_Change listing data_
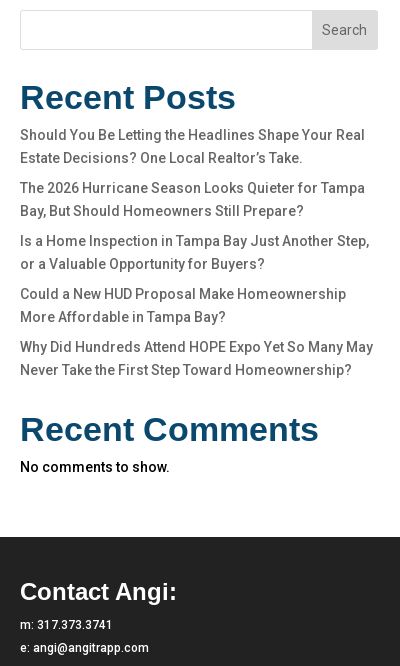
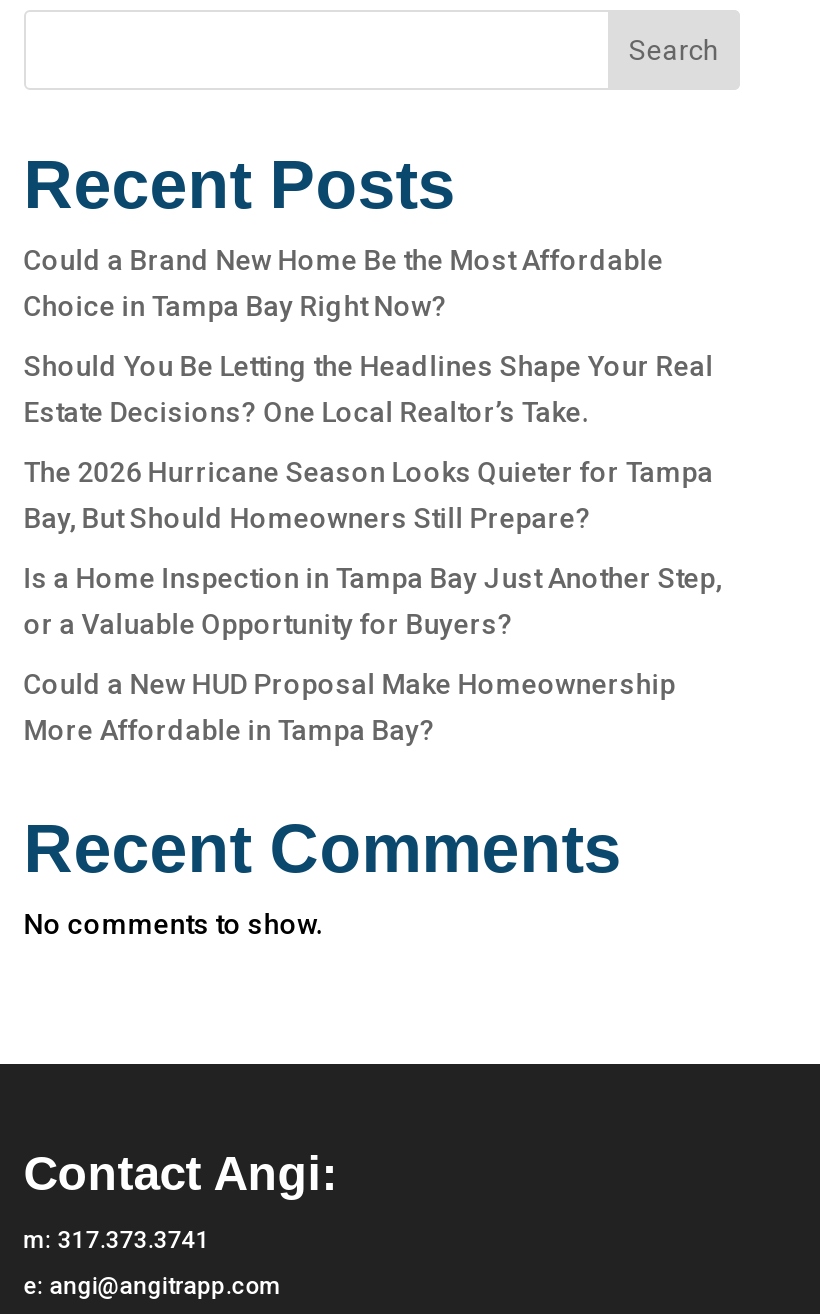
+ Could a Brand New Home Be the Most Affordable
+ Choice in Tampa Bay Right Now?

moved down: Should You Be Letting the Headlines Shape Your Real | Estate Decisions? One Local Realtor’s Take. | The 2026 Hurricane Season Looks Quieter for Tampa | Bay, But Should Homeowners Still Prepare? | Is a Home Inspection in Tampa Bay Just Another Step, | or a Valuable Opportunity for Buyers? | Could a New HUD Proposal Make Homeownership | More Affordable in Tampa Bay?

- Why Did Hundreds Attend HOPE Expo Yet So Many May
- Never Take the First Step Toward Homeownership?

_YOUR TASK_
Search the entries for "Affordable" and show every line that has it.

_RESULT FOR THIS TASK_
+ Could a Brand New Home Be the Most Affordable
moved down: Should You Be Letting the Headlines Shape Your Real | Estate Decisions? One Local Realtor’s Take. | The 2026 Hurricane Season Looks Quieter for Tampa | Bay, But Should Homeowners Still Prepare? | Is a Home Inspection in Tampa Bay Just Another Step, | or a Valuable Opportunity for Buyers? | Could a New HUD Proposal Make Homeownership | More Affordable in Tampa Bay?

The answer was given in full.